The output should be every line below, retyped exactly, with no images.

[TASK INPUT]

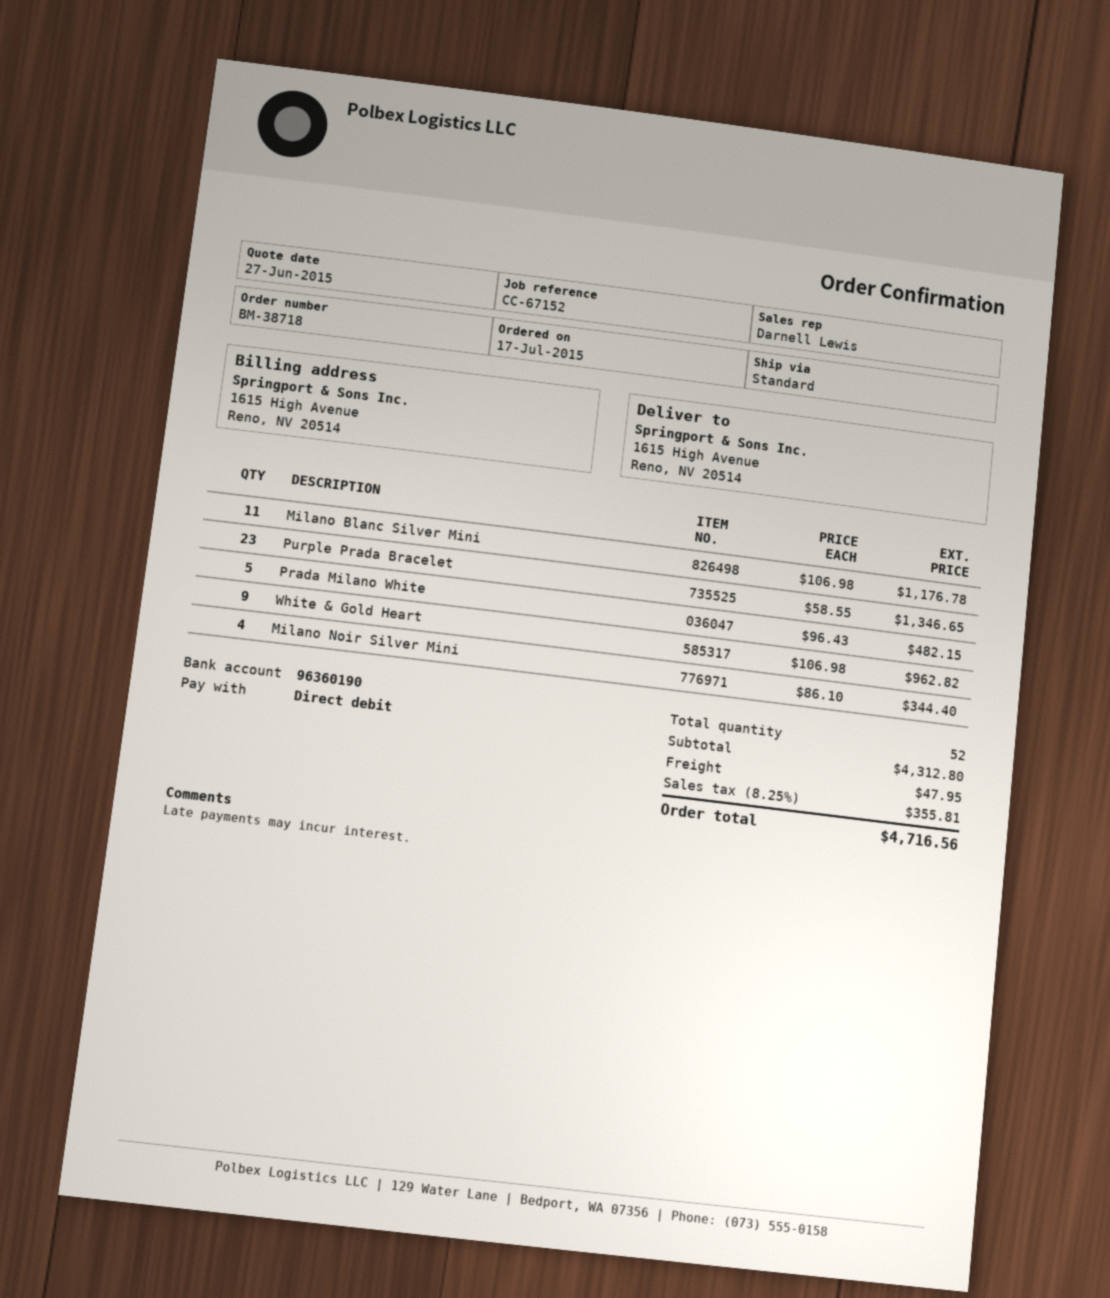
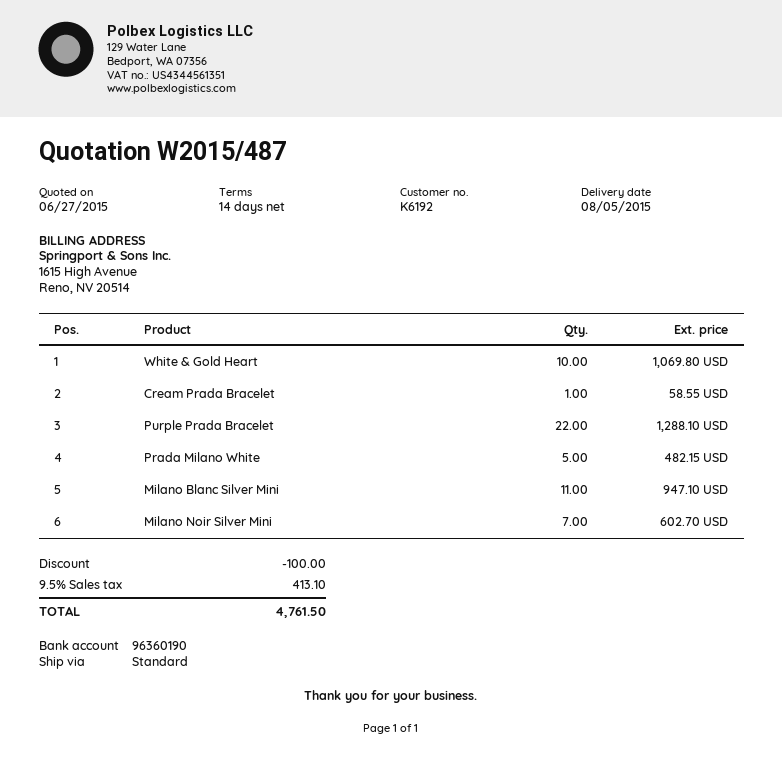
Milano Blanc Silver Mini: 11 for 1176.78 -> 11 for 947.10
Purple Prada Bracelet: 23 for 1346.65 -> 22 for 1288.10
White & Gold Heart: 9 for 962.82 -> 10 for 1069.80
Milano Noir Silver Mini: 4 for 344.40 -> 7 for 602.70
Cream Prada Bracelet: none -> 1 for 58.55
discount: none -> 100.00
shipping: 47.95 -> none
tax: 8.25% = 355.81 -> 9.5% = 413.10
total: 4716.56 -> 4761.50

[/TASK INPUT]

● REPLY TO THE EXERCISE:
Milano Blanc Silver Mini: 11 for 1176.78 -> 11 for 947.10
Purple Prada Bracelet: 23 for 1346.65 -> 22 for 1288.10
White & Gold Heart: 9 for 962.82 -> 10 for 1069.80
Milano Noir Silver Mini: 4 for 344.40 -> 7 for 602.70
Cream Prada Bracelet: none -> 1 for 58.55
discount: none -> 100.00
shipping: 47.95 -> none
tax: 8.25% = 355.81 -> 9.5% = 413.10
total: 4716.56 -> 4761.50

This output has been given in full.